La Commission des Activités Spatiales (SAC) a évalué une proposition de la JAXA (Agence spatiale japonaise) pour la mission qui succèdera au satellite ALOS. L'objectif de cette revue était de faire passer officiellement cette proposition en phase de R&D et de créer une équipe projet au sein de la JAXA. Cette mission intitulée "Disaster Monitoring Satellite System" (DMSS) a pour objectif l'observation des terres émergées à l'aide d'un satellite équipé d'instruments optiques et d'un autre satellite emportant un radar. Conformément aux tendances récentes, la JAXA va donc dissocier les charges utiles sur deux satellites au lieu d'un seul (ALOS) et la plateforme employée devrait être similaire à celle de GCOM ou GOSAT (environ 2 tonnes). Les satellites évolueront sur une orbite héliosynchrone à 630 km. Au final, il s'agira de fournir des données en cas de catastrophe naturelle sur l'Archipel. Outre les séismes qui frappent de manière irrégulière, le Japon est tous les ans victime de nombreux typhons entre juillet et octobre. En 2005 et 2006 le Japon avait mené une étude visant à identifier les besoins de la sécurité civile japonaise. La JAXA avait alors compris que les utilisateurs attendaient un système à forte résolution, avec une zone observable supérieure à 50 km, et surtout avec la possibilité d'obtenir les données en moins de trois heures.
Pour l'instant, les discussions ne portent que sur le premier satellite, équipé d'un instrument radar SAR utilisant une fréquence en bande L. La JAXA a en effet estimé que la composante radar était prioritaire sur la composante optique et qu'elle devait être mise en orbite plus rapidement. Pour ce satellite, l'agence espère des capacités supérieures à celles d'ALOS : une résolution spatiale entre 1 et 3 m en mode haute résolution (contre 10 m pour ALOS), et une fourniture des produits plus rapide. Alors que le Canada et l'Allemagne ont développé des radars en bandes C et X respectivement, le Japon continuera sur la lignée d'ALOS et développera un satellite en bande L, une fréquence moins élevée. Selon la JAXA, cette fréquence est particulièrement adaptée à l'analyse interférométrique, utilisée par exemple pour observer les déplacements du sol après un séisme. Le lancement de ce premier satellite DMSS/radar est prévu sur une H-IIA dans le courant de l'année 2012. Le coût de développement de ce premier satellite radar est estimé à 22,5 milliards de yens (132 Meuros). La JAXA soumettra prochainement à la même Commission une proposition pour la composante optique de DMSS.
La JAXA ne pourra cependant pas respecter la condition "une image en moins de trois heures" avec seulement les deux satellites de DMSS, et cherche donc un partenariat avec une agence étrangère.
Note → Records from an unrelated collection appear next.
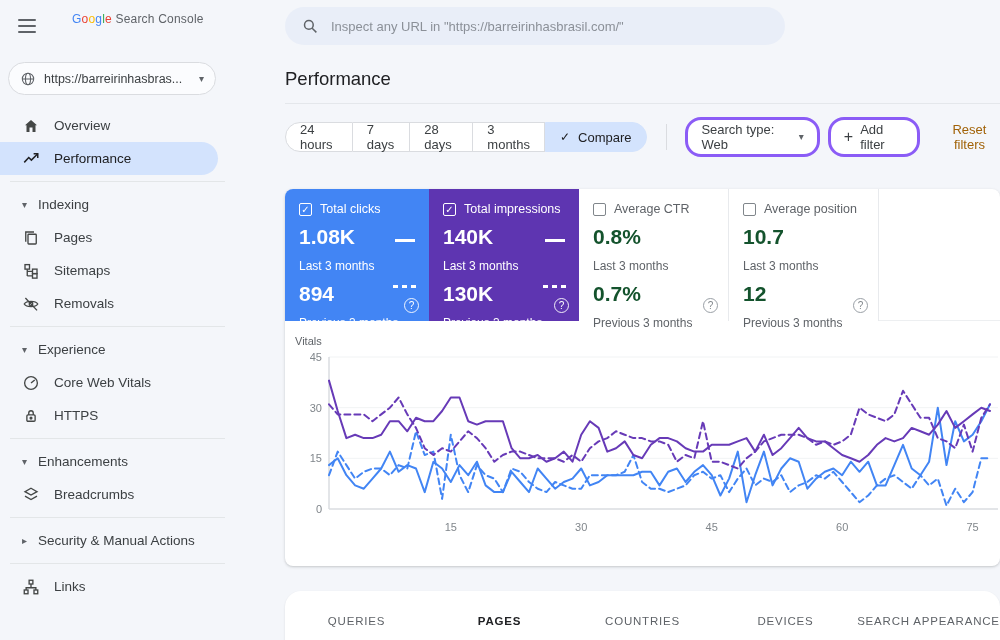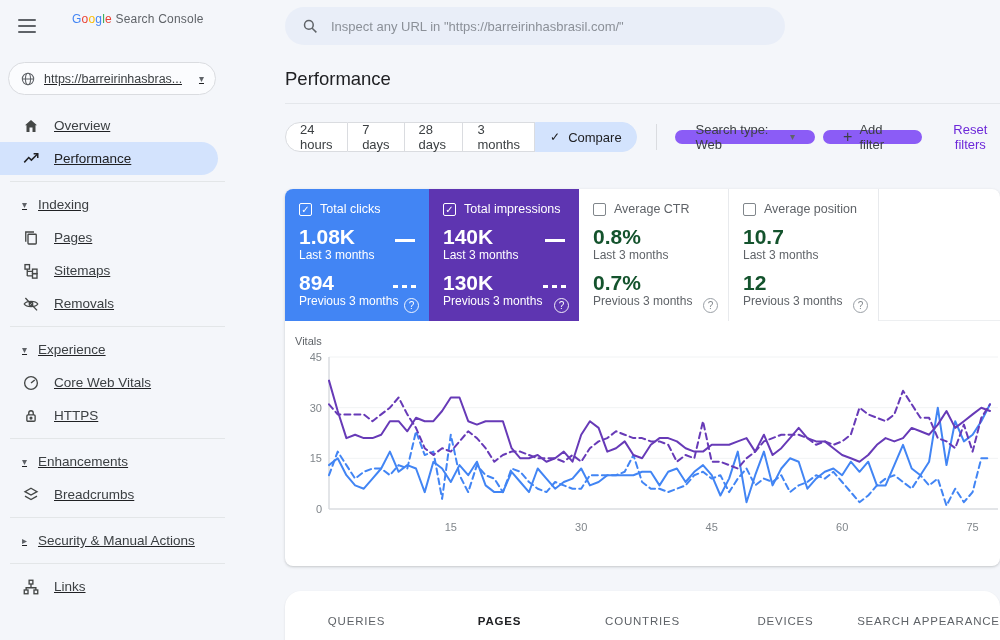--- a/index.html
+++ b/index.html
@@ -24,7 +24,7 @@
     font-size:13px; color:#3c4043; font-family:inherit; }
   .search input::placeholder { color:#8b9098; }
   
-  .sidebar { position:absolute; left:0; top:52px; width:270px;text-decoration:underline; }
+  .sidebar { position:absolute; left:0; top:52px; width:270px; }
   .property { margin:10px 0 14px 8px; width:208px; height:33px; border:1px solid #dadce0;
     border-radius:17px; background:#fbfcfe; display:flex; align-items:center; gap:8px; padding:0 11px; cursor:pointer; }
   .property .plabel { font-size:12.5px; color:#3c4043; white-space:nowrap; overflow:hidden; }

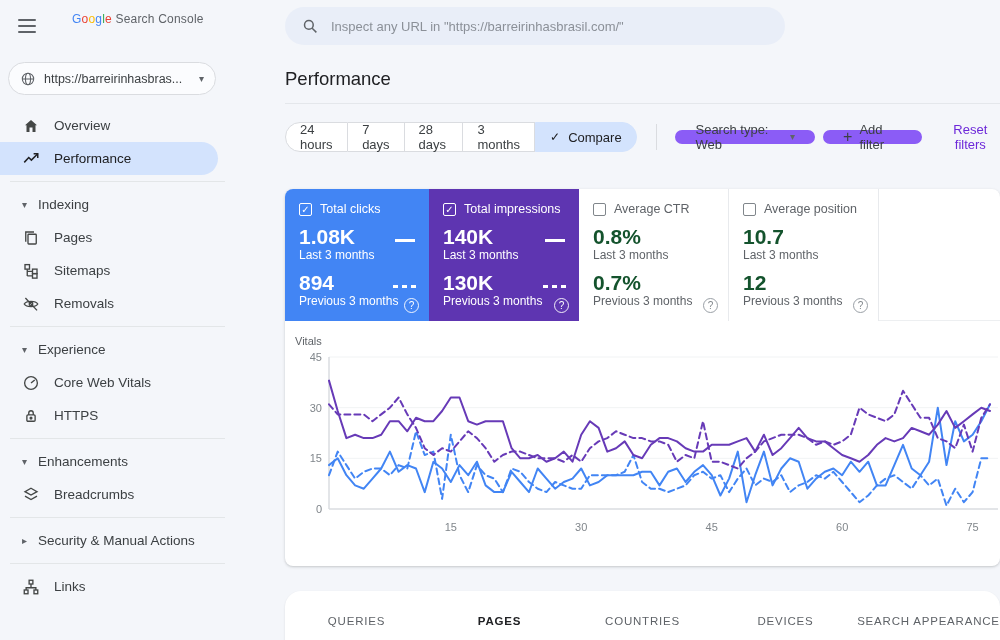--- a/index.html
+++ b/index.html
@@ -49,7 +49,7 @@
   .chip.compare { border:1px solid #d3e3fd; background:#d3e3fd; border-radius:0 16px 16px 0; color:#202124; }
   .chip.compare .ck { font-size:12px; }
   .vline { width:1px; height:26px; background:#dadce0; margin:0 19px; }
-  .pill { height:14px; border:7px solid #8b5cf6; border-radius:16px; background:#fff;
+  .pill { height:40px; border:3px solid #8b5cf6; border-radius:16px; background:#fff;
     display:flex; align-items:center; padding:0 13px; font-size:13px; color:#3c4043; gap:7px; cursor:pointer; }
   .pill.addf { margin-left:8px; }
   .pill .plus { font-size:16px; color:#3c4043; }

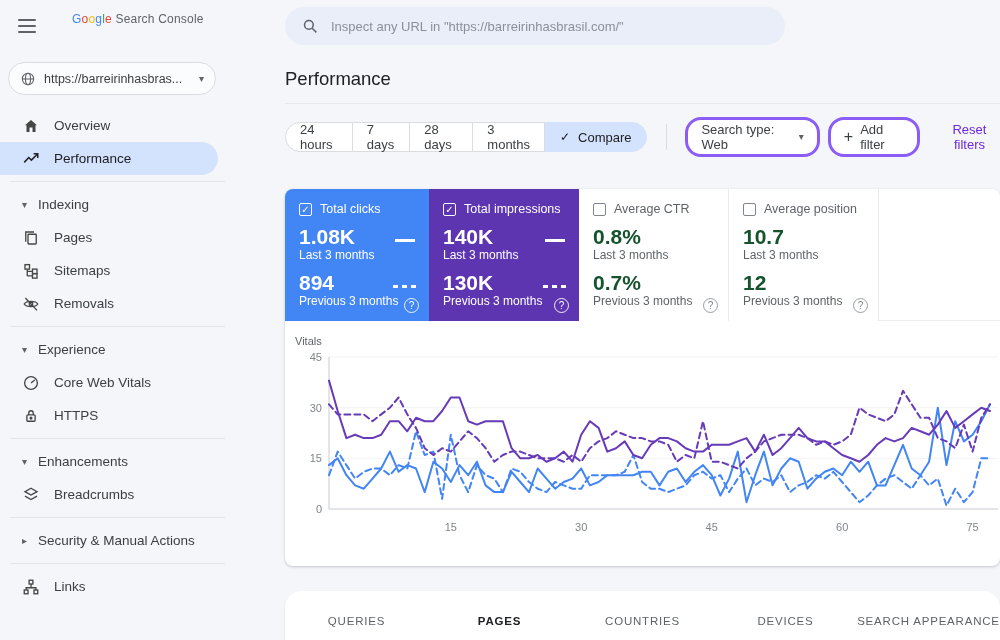--- a/index.html
+++ b/index.html
@@ -53,7 +53,7 @@
     display:flex; align-items:center; padding:0 13px; font-size:13px; color:#3c4043; gap:7px; cursor:pointer; }
   .pill.addf { margin-left:8px; }
   .pill .plus { font-size:16px; color:#3c4043; }
-  .reset { margin-left:19px; color:#6d28d9; font-size:13px; font-weight:500; background:none; border:none; cursor:pointer; font-family:inherit; }
+  .reset { margin-left:19px; color:#a16207; font-size:13px; font-weight:500; background:none; border:none; cursor:pointer; font-family:inherit; }
   
   .panel { margin-top:36px; width:715px; height:377px; background:#fff; border-radius:8px;
     box-shadow:0 1px 2px rgba(60,64,67,.18), 0 1px 3px 1px rgba(60,64,67,.06); }

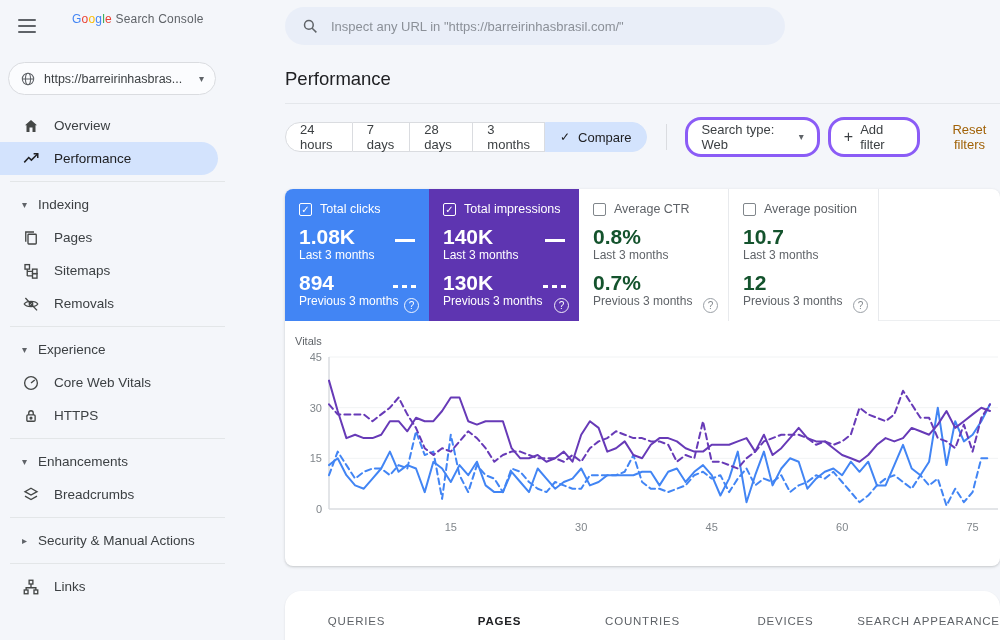--- a/index.html
+++ b/index.html
@@ -69,7 +69,7 @@
   .tlabel { font-size:12.5px; }
   .tile.white .tlabel { color:#5f6368; }
   .val { font-size:21px; font-weight:700; margin-top:9px; line-height:23px; }
-  .per { font-size:12px; margin-top:0; }
+  .per { font-size:12px; margin-top:11px; }
   .tile.white .val { color:#14532d; }
   .tile.white .per { color:#5f6368; }
   .legend-solid { position:absolute; right:14px; top:50px; width:20px; height:3px; background:#fff; }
Des discussions seraient toujours en cours avec la CSA (Canada), le DLR (Allemagne) et la GISTDA (Thaïlande). Rappelons enfin que la JAXA estime que le satellite ALOS pourra poursuivre sa mission jusqu'en mars 2011, donc le Japon devrait connaitre une période sans satellite d'observation (en dehors de la constellation de renseignement IGS). Dans le cadre international, ce système DMSS correspond aux engagements de la JAXA vis-à-vis du GEOSS (Global Earth Observation System of Systems) dans la thématique "réduction et prévention des catastrophes naturelles". DMSS devrait participer aussi à la Charte Internationale Espace et Catastrophes Majeures, et régionalement à l'initiative Sentinel Asia sur la zone Asie-Pacifique. Enfin, si la mission principale de DMSS concerne la sécurité civile, les données seront aussi utilisées (comme pour ALOS) pour toute une série d'autres applications comme la cartographie, la sylviculture, l'agriculture, ou la recherche de ressources.